Эта атмосфера — не результат сознательного искусства или актерства в профессиональном смысле. Было бы даже правдой сказать, что Гарри Лаудер вообще не актер. Сравните его с другой великой фигурой мюзик-холла этого поколения, Альбертом Шевалье, и вы поймете, что я имею в виду. Шевалье никогда не бывает самим собой, а всегда кем-то другим, и этот кто-то другой поразительно реален — несравненный костер, серио-комический опустившийся актер, простой старик, воспевающий достоинства своей «старой голландки». Обладая огромными способностями к наблюдению и подражанию, он дает вам тонкое исследование типа. Он настолько художник, что его собственная личность никогда не приходит вам на ум. Если бы Шевалье вышел как Шевалье, вы бы его не узнали.

Но Гарри Лаудер — самая личная вещь на сцене. Вы не хотите, чтобы он подражал кому-то другому: вы хотите, чтобы он был просто самим собой. Не так важно, что он делает, и не так важно, как часто вы видели, как он это делает. На самом деле, чем чаще вы видели, как он это делает, тем больше вам это нравится. Его шутки могут быть старыми, но они никогда не бывают избитыми. Они созревают и становятся мягче со временем; они как старые друзья и старый портвейн, которые становятся лучше с возрастом. Его песни могут быть простыми и потертыми. Вам все равно. Вы просто хотите, чтобы он продолжал петь их, петь о колокольчиках в лощинах и о милой девушке, и о вереске, о прекрасном пурпурном вереске, и останавливался, чтобы объяснить вам бережливые условия, на которых он купил «кольцо». Вы хотите видеть, как он ходит, вы хотите видеть, как он прыгает — о, несравненная забавность этого скромного маленького шажка! — вы хотите слышать, как он говорит, вы хотите слышать, как он смеется.

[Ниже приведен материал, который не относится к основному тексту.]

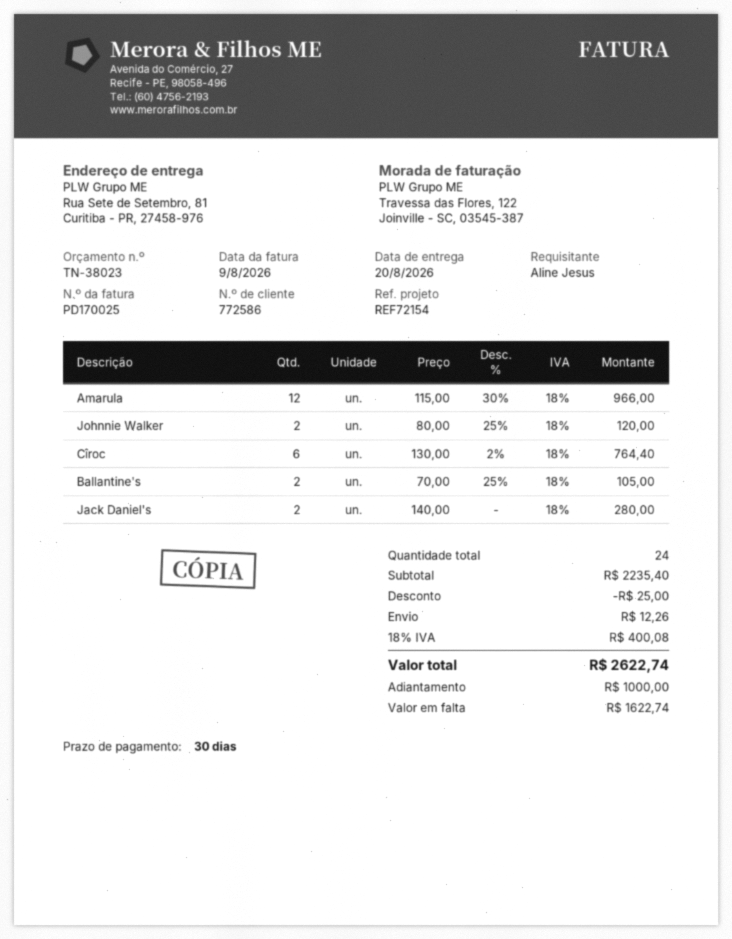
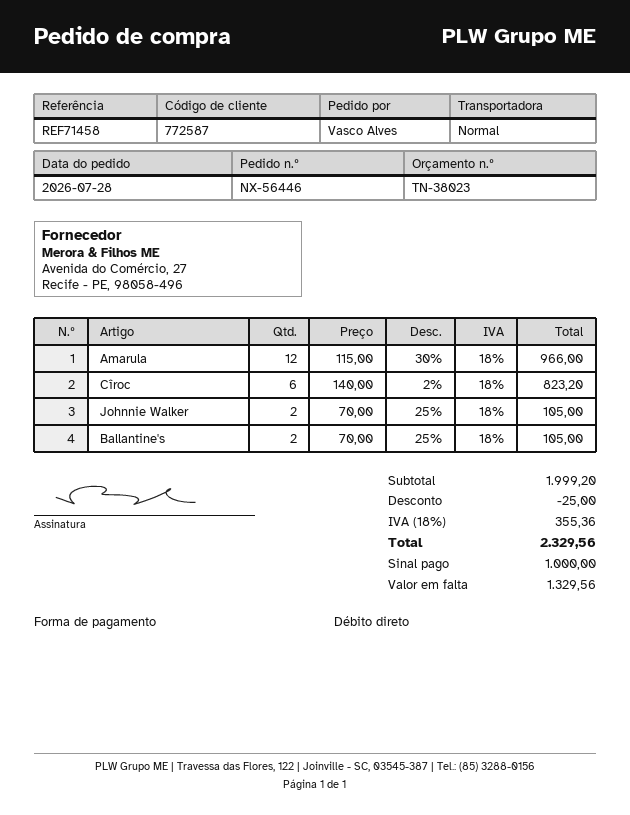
customer number: 772586 -> 772587
reference: REF72154 -> REF71458
ordered by: Aline Jesus -> Vasco Alves
Johnnie Walker: 2 x 80.00 - 25% = 120.00 -> 2 x 70.00 - 25% = 105.00
Cîroc: 6 x 130.00 - 2% = 764.40 -> 6 x 140.00 - 2% = 823.20
Jack Daniel's: 2 x 140.00 = 280.00 -> none
subtotal: 2235.40 -> 1999.20
shipping: 12.26 -> none
tax: 18% = 400.08 -> 18% = 355.36
total: 2622.74 -> 2329.56
balance: 1622.74 -> 1329.56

Короче говоря, вы просто хотите, чтобы он был там, делал все, что ему нравится, и делал вас счастливыми, идиллическими, по-детски наивными и забывающими обо всем бремени и тайне этого необъяснимого мира.

У него есть искусство, конечно — великое искусство; мелодичный голос; редкий дар постановки голоса, каждое слово звучит полно и верно, с тонким чувством ценности; проницательное понимание пределов своего средства выражения; лукавый, сухой юмор, который делает его простую деревенскую манеру проводником добродушной сатиры. И его фигура, и его лицо дополняют его арсенал. Его походка бесценна. Его ноги — о, кто опишет эти ноги, эти тонкие ноги, такие короткие и все же такие выразительные? Облаченный в свой килт и тартан, он гротескен и все же не гротескен, а причудлив, забавен, странная смесь достоинства и шутовства. Ваш первый порыв — посмеяться над ним, ваш следующий и постоянный порыв — посмеяться вместе с ним. Вы не можете не смеяться вместе с ним, если в вас есть хоть капля смеха, ибо его смех неотразим. Он такой дружелюбный и общительный, такой полный интимности, такой открытый и солнечный.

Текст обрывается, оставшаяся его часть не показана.